When you think about it, our companion dogs have a pretty good deal. They get their food delivered in a bowl and are able to lounge on the couch or lie out on the lawn most of the day. This way of life can unfortunately lead to weight gain and boredom so it's a good idea to check in regularly and ask yourself, "Is my dog getting enough exercise?"
Many pet owners assume that if their dog has access to a yard, she’s getting enough exercise. But dogs generally aren't that good at running laps by themselves and it's the interaction with you that makes all the difference.
The amount of exercise your dog needs depends on her breed, size, age and the condition of her health. Arthritis, heart and respiratory conditions can all be exacerbated by incorrect levels of exercise so it's a good idea to arrange a check up with your vet before you embark on any new exercise regimes with your pet.

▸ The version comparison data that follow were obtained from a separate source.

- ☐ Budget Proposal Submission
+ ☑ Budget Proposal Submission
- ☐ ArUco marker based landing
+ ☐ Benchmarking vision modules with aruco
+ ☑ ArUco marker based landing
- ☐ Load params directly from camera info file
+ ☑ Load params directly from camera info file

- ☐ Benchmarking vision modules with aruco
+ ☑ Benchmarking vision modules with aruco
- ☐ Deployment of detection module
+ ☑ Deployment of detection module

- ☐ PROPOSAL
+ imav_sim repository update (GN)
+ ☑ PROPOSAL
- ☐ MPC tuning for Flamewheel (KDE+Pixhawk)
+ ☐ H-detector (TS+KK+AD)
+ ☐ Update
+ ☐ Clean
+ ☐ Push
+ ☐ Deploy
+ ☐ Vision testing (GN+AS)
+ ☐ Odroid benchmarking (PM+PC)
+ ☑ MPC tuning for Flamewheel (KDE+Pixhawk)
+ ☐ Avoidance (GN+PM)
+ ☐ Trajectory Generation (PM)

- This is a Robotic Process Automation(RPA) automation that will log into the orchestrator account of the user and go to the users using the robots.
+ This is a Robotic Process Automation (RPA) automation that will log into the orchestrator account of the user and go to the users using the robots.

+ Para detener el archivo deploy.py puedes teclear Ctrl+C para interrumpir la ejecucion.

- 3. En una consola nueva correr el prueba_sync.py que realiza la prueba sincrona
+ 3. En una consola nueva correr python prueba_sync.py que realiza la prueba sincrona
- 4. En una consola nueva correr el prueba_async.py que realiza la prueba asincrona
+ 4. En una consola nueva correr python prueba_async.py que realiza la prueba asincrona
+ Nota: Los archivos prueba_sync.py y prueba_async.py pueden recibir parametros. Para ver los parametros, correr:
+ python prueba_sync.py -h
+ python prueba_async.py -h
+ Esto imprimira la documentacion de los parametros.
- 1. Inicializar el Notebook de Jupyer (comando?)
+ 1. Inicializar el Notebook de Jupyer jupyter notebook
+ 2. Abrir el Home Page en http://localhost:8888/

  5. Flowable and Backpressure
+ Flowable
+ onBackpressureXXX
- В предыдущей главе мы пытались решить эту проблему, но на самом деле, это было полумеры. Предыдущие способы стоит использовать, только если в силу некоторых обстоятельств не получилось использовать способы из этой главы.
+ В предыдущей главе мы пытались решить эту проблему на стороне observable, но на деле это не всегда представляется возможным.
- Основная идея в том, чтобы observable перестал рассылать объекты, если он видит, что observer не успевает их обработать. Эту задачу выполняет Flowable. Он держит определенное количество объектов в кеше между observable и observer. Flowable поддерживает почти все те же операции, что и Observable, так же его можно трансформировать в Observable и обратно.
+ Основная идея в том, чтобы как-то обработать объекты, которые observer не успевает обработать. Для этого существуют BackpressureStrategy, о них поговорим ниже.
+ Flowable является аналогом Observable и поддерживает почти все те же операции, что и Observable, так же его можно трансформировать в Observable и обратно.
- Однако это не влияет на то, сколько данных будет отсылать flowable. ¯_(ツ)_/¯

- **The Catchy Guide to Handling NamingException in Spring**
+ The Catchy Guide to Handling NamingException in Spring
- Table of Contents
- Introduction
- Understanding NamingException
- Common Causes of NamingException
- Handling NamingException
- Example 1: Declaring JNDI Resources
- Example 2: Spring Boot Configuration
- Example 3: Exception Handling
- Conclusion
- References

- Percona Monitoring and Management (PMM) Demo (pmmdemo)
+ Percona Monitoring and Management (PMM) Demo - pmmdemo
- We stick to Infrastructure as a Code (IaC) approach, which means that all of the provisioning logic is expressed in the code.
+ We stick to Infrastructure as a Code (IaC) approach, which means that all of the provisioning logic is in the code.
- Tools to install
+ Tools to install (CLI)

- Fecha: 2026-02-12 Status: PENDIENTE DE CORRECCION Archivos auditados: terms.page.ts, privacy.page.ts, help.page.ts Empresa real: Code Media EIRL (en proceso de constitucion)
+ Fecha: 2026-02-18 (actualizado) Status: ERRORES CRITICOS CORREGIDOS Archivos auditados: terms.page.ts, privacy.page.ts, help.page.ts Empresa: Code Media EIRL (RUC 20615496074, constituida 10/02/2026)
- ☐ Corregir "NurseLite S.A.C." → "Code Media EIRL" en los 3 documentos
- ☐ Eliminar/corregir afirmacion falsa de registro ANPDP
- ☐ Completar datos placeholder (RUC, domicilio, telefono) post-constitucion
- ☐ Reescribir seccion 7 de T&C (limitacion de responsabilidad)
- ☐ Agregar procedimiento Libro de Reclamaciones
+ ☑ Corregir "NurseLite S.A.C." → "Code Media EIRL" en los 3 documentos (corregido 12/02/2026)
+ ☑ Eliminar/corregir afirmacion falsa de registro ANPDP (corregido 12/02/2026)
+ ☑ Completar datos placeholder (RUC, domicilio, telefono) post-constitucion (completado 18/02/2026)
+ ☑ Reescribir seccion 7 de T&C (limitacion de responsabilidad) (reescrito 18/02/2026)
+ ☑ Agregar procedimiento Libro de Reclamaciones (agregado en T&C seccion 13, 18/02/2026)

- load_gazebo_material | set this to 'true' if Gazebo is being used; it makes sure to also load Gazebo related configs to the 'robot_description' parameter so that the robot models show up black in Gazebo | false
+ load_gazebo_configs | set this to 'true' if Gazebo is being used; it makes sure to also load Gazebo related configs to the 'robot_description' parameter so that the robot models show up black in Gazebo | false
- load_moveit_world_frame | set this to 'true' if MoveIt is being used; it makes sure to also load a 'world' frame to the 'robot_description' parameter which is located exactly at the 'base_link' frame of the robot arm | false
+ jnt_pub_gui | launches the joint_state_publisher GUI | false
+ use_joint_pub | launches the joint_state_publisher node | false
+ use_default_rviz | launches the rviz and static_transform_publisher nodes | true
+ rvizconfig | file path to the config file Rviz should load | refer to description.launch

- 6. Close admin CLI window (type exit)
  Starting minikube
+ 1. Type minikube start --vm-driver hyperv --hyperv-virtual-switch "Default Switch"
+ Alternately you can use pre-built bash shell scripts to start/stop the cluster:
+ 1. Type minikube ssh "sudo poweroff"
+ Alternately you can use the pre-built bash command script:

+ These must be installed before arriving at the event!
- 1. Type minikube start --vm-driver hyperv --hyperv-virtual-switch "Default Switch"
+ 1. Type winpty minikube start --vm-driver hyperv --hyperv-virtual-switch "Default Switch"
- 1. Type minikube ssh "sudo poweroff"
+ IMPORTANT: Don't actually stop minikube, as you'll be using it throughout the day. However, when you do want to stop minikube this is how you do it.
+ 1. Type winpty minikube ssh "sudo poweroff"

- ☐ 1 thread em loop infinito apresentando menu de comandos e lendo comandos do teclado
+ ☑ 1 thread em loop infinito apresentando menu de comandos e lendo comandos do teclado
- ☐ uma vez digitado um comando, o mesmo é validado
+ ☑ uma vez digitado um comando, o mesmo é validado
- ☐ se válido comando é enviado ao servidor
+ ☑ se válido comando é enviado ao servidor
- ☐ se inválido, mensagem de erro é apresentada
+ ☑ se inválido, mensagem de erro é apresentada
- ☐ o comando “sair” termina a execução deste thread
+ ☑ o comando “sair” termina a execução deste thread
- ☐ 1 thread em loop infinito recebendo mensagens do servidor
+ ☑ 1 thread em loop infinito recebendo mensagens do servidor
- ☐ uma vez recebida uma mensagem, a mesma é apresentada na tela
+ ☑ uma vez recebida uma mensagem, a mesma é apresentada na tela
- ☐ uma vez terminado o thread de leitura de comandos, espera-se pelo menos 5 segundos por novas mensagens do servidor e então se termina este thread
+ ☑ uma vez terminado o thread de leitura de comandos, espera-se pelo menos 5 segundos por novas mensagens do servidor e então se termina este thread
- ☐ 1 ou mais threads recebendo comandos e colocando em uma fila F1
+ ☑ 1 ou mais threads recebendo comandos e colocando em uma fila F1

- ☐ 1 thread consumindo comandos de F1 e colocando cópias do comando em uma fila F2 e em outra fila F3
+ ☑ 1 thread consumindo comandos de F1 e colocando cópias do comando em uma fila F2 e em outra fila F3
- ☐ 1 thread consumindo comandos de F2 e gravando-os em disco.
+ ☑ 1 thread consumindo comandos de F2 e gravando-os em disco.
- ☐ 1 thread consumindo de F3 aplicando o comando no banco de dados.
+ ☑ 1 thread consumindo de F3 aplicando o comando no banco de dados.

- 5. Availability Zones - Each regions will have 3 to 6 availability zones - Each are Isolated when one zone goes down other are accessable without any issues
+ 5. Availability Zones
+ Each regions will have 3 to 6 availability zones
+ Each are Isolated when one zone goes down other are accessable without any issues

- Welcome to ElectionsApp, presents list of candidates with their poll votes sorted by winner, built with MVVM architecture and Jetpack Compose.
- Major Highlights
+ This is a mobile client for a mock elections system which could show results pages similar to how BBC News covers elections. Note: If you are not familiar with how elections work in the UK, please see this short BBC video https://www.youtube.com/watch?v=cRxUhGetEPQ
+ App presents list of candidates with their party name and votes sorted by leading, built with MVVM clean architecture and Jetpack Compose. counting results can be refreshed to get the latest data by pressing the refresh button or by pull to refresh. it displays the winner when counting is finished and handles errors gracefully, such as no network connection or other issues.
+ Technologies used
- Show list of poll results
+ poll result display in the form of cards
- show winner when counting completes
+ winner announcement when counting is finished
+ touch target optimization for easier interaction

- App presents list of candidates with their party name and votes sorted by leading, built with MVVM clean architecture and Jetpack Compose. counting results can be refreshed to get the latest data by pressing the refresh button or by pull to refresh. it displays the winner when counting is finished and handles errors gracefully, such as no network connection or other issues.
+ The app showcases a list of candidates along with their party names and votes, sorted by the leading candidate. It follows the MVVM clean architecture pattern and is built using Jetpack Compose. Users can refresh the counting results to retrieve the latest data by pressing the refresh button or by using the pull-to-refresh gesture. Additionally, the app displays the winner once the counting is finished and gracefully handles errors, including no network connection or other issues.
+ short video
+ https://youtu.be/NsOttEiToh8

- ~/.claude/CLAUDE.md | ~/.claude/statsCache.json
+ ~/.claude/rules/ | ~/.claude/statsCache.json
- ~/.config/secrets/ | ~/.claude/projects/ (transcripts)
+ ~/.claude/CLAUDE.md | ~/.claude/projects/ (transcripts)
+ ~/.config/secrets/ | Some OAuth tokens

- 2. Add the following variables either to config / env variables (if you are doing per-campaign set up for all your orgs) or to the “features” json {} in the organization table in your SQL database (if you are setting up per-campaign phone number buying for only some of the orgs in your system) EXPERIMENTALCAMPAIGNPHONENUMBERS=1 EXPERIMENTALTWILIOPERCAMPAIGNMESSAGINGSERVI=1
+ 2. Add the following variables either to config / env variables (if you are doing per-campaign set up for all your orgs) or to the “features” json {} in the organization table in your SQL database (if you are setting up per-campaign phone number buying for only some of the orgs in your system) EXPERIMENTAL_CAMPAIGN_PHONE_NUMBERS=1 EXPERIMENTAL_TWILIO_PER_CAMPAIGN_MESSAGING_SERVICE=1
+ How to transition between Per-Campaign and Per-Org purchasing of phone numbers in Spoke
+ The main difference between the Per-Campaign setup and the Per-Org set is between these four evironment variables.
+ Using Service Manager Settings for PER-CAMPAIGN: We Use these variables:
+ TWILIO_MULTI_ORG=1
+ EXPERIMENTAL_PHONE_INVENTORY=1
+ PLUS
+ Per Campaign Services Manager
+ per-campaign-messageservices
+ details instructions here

As a general rule, dogs need 60 minutes of exercise daily. Split this in to morning and evening sessions for mental stimulation and to break up the day.
OUR TOP TIPS:
• Socialise with other dogs - this is a great way to stimulate your dog's mind and burn some energy. You might make some new friends too!
• Try to exercise your dog’s brain. Inspire her with food puzzle toys, hunting for dinner, obedience training and chew toys. The best games are those that require mental and physical effort.
• Play games that make your dog run around such as fetch or hide-and-seek. But avoid repetitive ball chasing as this can wear out your dog's joints and lead to painful arthritis later in life.
Always ask your local vet if you have any questions about exercising your dog.
Advice in this article is of a general nature and should not replace specific advice given by your veterinarian that pertains to your pet.